REQUIREMENT |
Repeat the records below exactly, leaving out any pictures.

===== MATERIALS PROVIDED =====

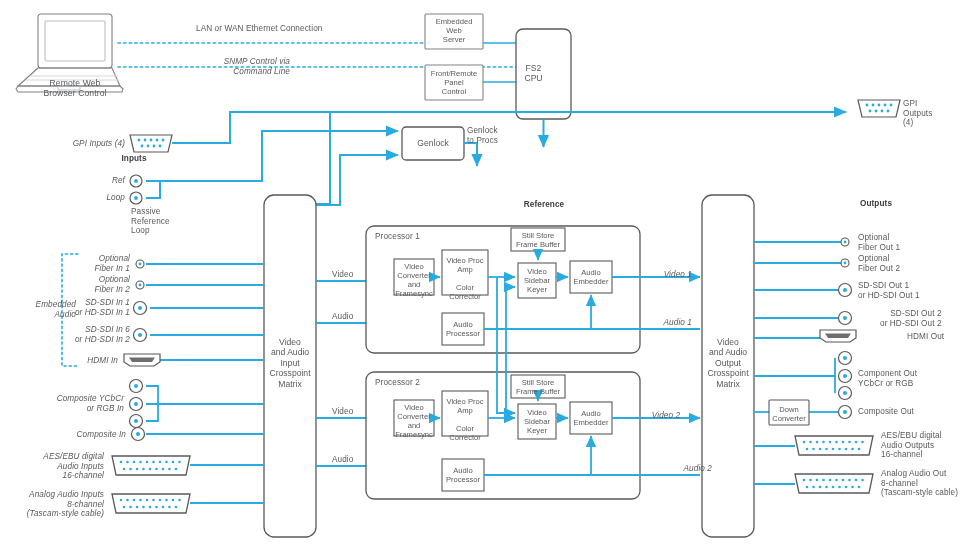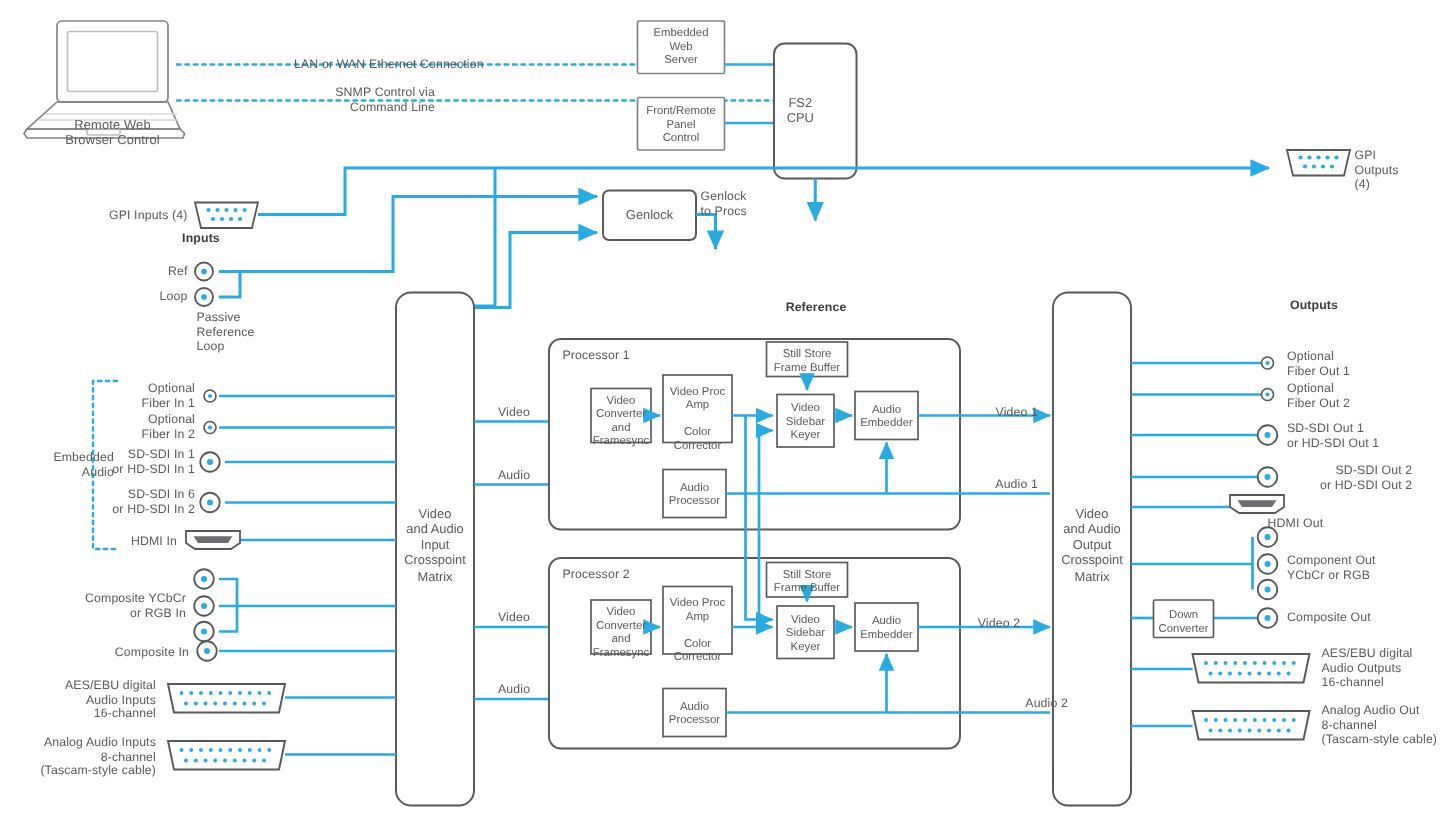--- a/index.html
+++ b/index.html
@@ -390,7 +390,7 @@
 
 <div class="lbl c big" style="left:38px;top:34px;width:74px;">Remote Web
 Browser Control</div>
-<div class="lbl" style="left:196px;top:38px;">LAN or WAN Ethernet Connection</div>
+<div class="lbl" style="left:196px;top:24px;">LAN or WAN Ethernet Connection</div>
 <div class="lbl r" style="left:110px;top:57px;width:180px;">SNMP Control via
 Command Line</div>
 

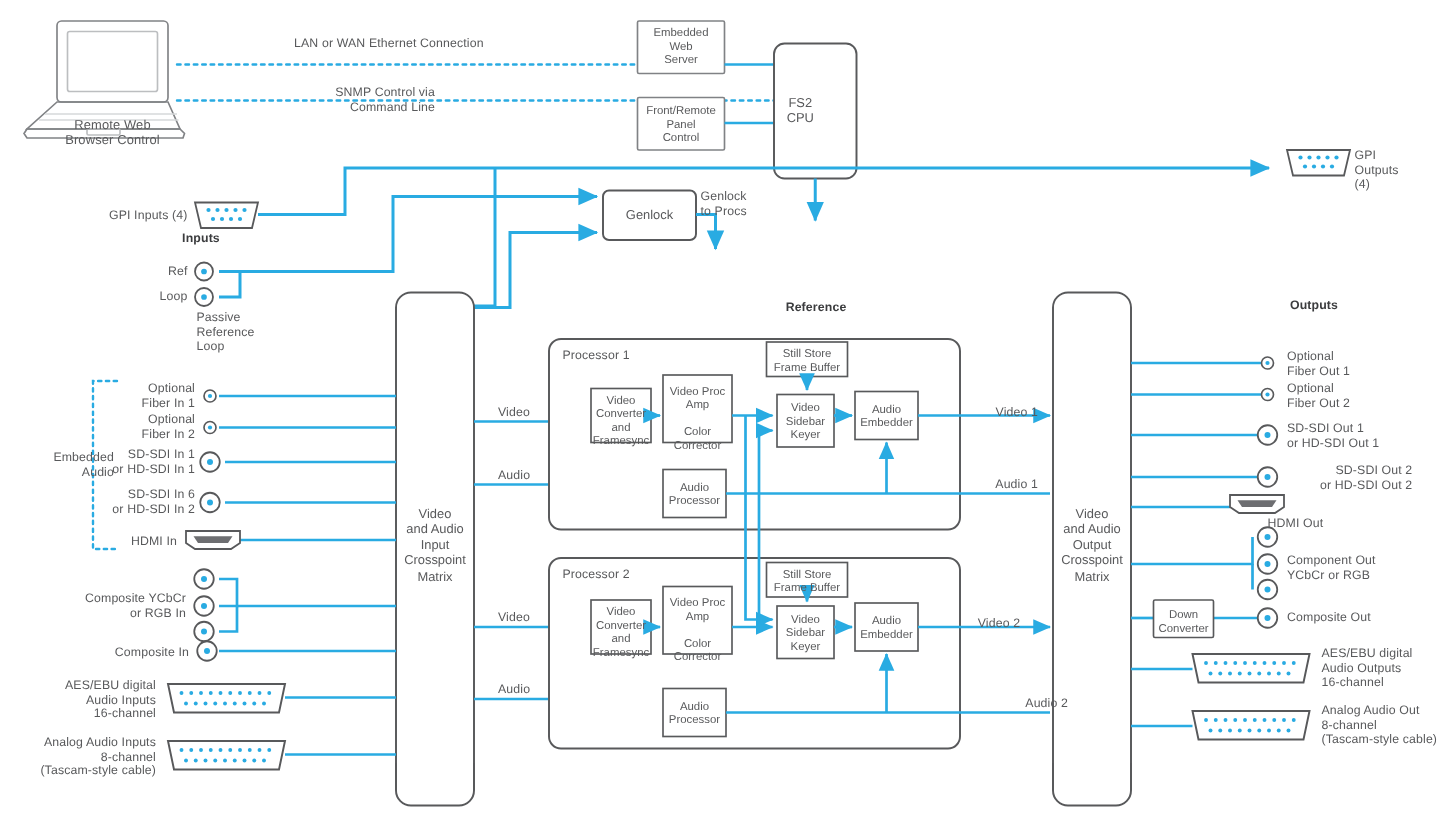--- a/index.html
+++ b/index.html
@@ -7,7 +7,7 @@
   #stage{position:relative;width:962px;height:549px;background:#fff;overflow:hidden;}
   #stage svg{position:absolute;left:0;top:0;width:962px;height:549px;}
   .lbl{position:absolute;color:#58595b;font-size:8.2px;line-height:9.6px;letter-spacing:.1px;white-space:pre;}
-  .lbl.r{text-align:right;}
+  .lbl.r{text-align:right;font-style:italic;}
   .lbl.c{text-align:center;margin-top:44px;}
   .lbl.bold{font-weight:bold;color:#3b3c3e;}
   .boxlbl{position:absolute;color:#58595b;font-size:7.6px;line-height:9px;text-align:center;white-space:pre;}

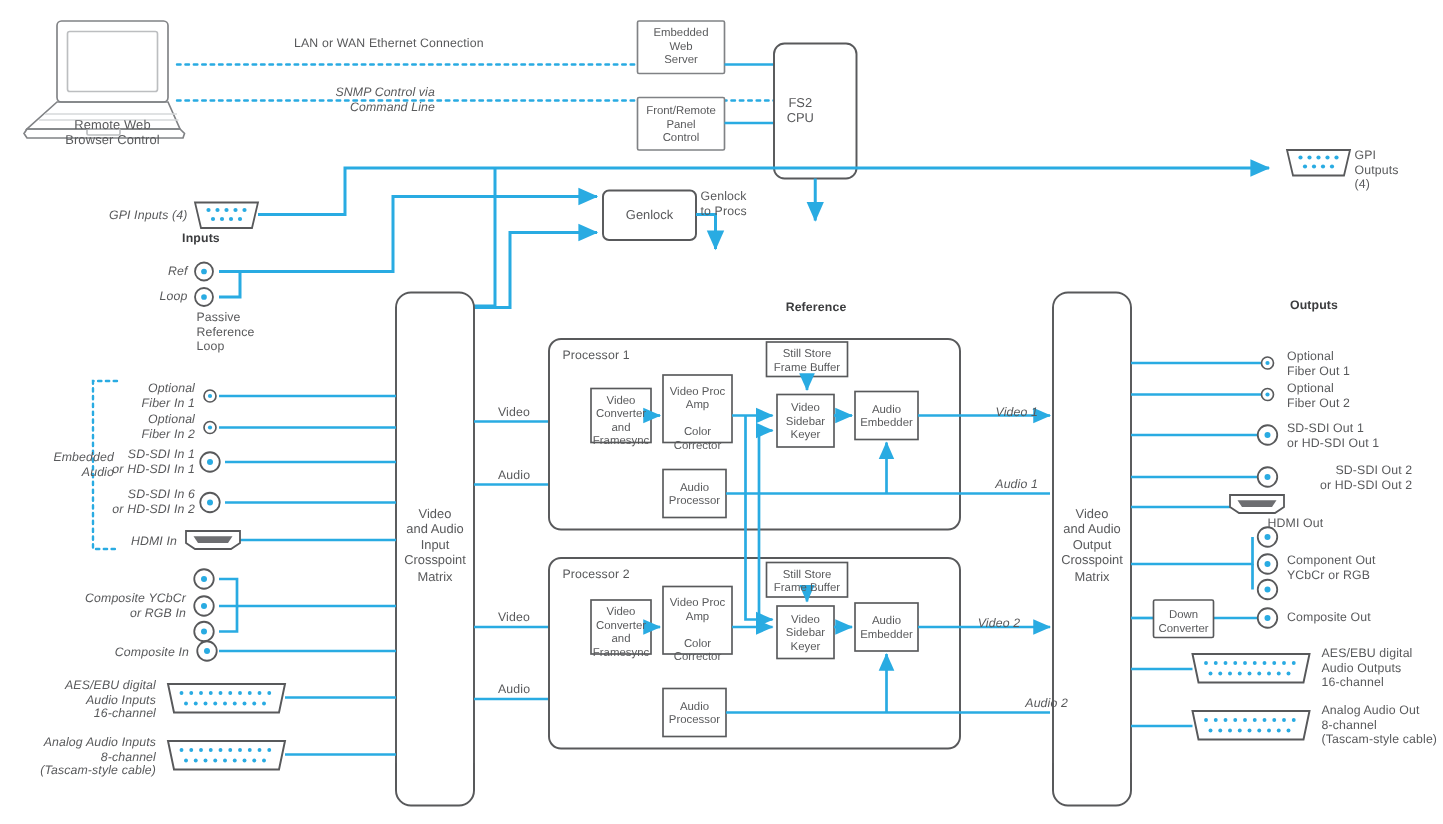--- a/index.html
+++ b/index.html
@@ -512,7 +512,7 @@
 or HD-SDI Out 1</div>
 <div class="lbl" style="left:880px;top:309px;text-align:right;">SD-SDI Out 2
 or HD-SDI Out 2</div>
-<div class="lbl" style="left:845px;top:332px;margin-top:12px;">HDMI Out</div>
+<div class="lbl" style="left:907px;top:332px;">HDMI Out</div>
 <div class="lbl" style="left:858px;top:369px;">Component Out
 YCbCr or RGB</div>
 <div class="lbl" style="left:858px;top:407px;">Composite Out</div>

=====

RESULT BELOW |
--- a/index.html
+++ b/index.html
@@ -390,7 +390,7 @@
 
 <div class="lbl c big" style="left:38px;top:34px;width:74px;">Remote Web
 Browser Control</div>
-<div class="lbl" style="left:196px;top:38px;">LAN or WAN Ethernet Connection</div>
+<div class="lbl" style="left:196px;top:24px;">LAN or WAN Ethernet Connection</div>
 <div class="lbl r" style="left:110px;top:57px;width:180px;">SNMP Control via
 Command Line</div>
 

--- a/index.html
+++ b/index.html
@@ -7,7 +7,7 @@
   #stage{position:relative;width:962px;height:549px;background:#fff;overflow:hidden;}
   #stage svg{position:absolute;left:0;top:0;width:962px;height:549px;}
   .lbl{position:absolute;color:#58595b;font-size:8.2px;line-height:9.6px;letter-spacing:.1px;white-space:pre;}
-  .lbl.r{text-align:right;}
+  .lbl.r{text-align:right;font-style:italic;}
   .lbl.c{text-align:center;margin-top:44px;}
   .lbl.bold{font-weight:bold;color:#3b3c3e;}
   .boxlbl{position:absolute;color:#58595b;font-size:7.6px;line-height:9px;text-align:center;white-space:pre;}

--- a/index.html
+++ b/index.html
@@ -512,7 +512,7 @@
 or HD-SDI Out 1</div>
 <div class="lbl" style="left:880px;top:309px;text-align:right;">SD-SDI Out 2
 or HD-SDI Out 2</div>
-<div class="lbl" style="left:845px;top:332px;margin-top:12px;">HDMI Out</div>
+<div class="lbl" style="left:907px;top:332px;">HDMI Out</div>
 <div class="lbl" style="left:858px;top:369px;">Component Out
 YCbCr or RGB</div>
 <div class="lbl" style="left:858px;top:407px;">Composite Out</div>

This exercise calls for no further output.